Stored dataset items
* * *
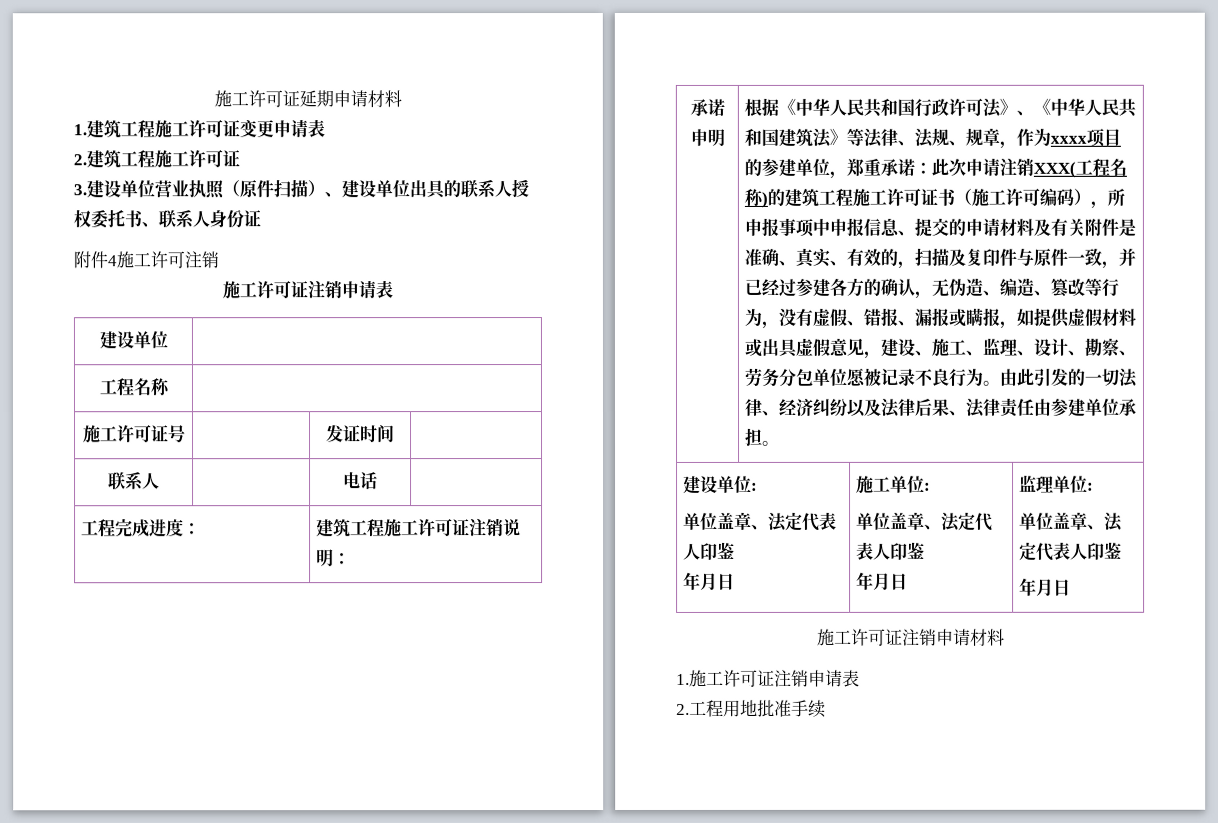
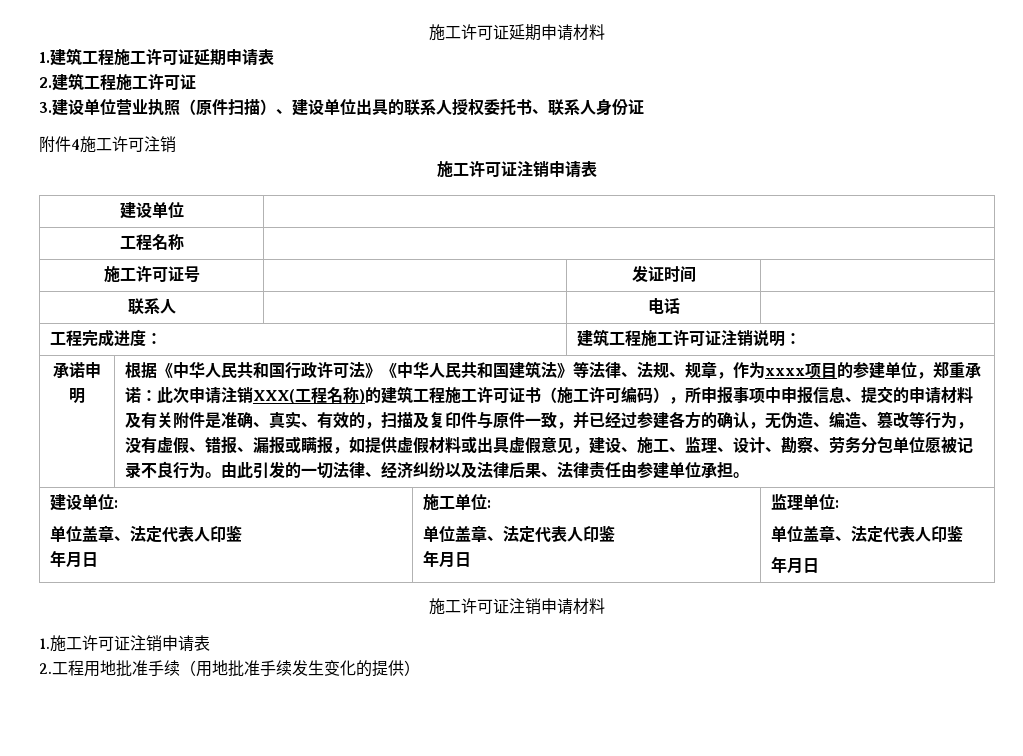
- 1.建筑工程施工许可证变更申请表
+ 1.建筑工程施工许可证延期申请表
- 根据《中华人民共和国行政许可法》、《中华人民共和国建筑法》等法律、法规、规章，作为xxxx项目的参建单位，郑重承诺：
+ 根据《中华人民共和国行政许可法》《中华人民共和国建筑法》等法律、法规、规章，作为xxxx项目的参建单位，郑重承诺：
- 2.工程用地批准手续
+ 2.工程用地批准手续（用地批准手续发生变化的提供）

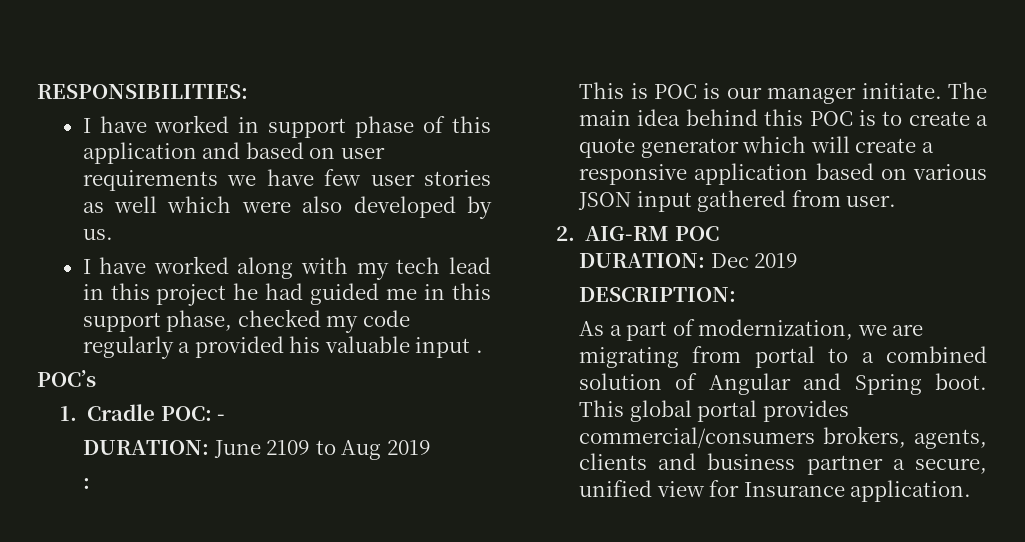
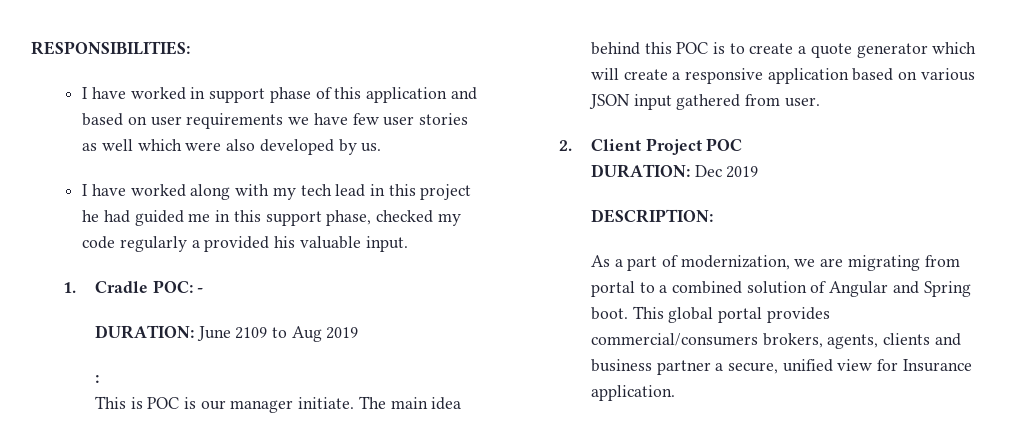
- I have worked along with my tech lead in this project he had guided me in this support phase, checked my code regularly a provided his valuable input .
- POC’s
+ I have worked along with my tech lead in this project he had guided me in this support phase, checked my code regularly a provided his valuable input.
- 2. AIG-RM POC
+ 2. Client Project POC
* * *
**Description of the task**. Ascertain the number of lines in the entries that include the word "have", and report only that number.

**Answer area**. 2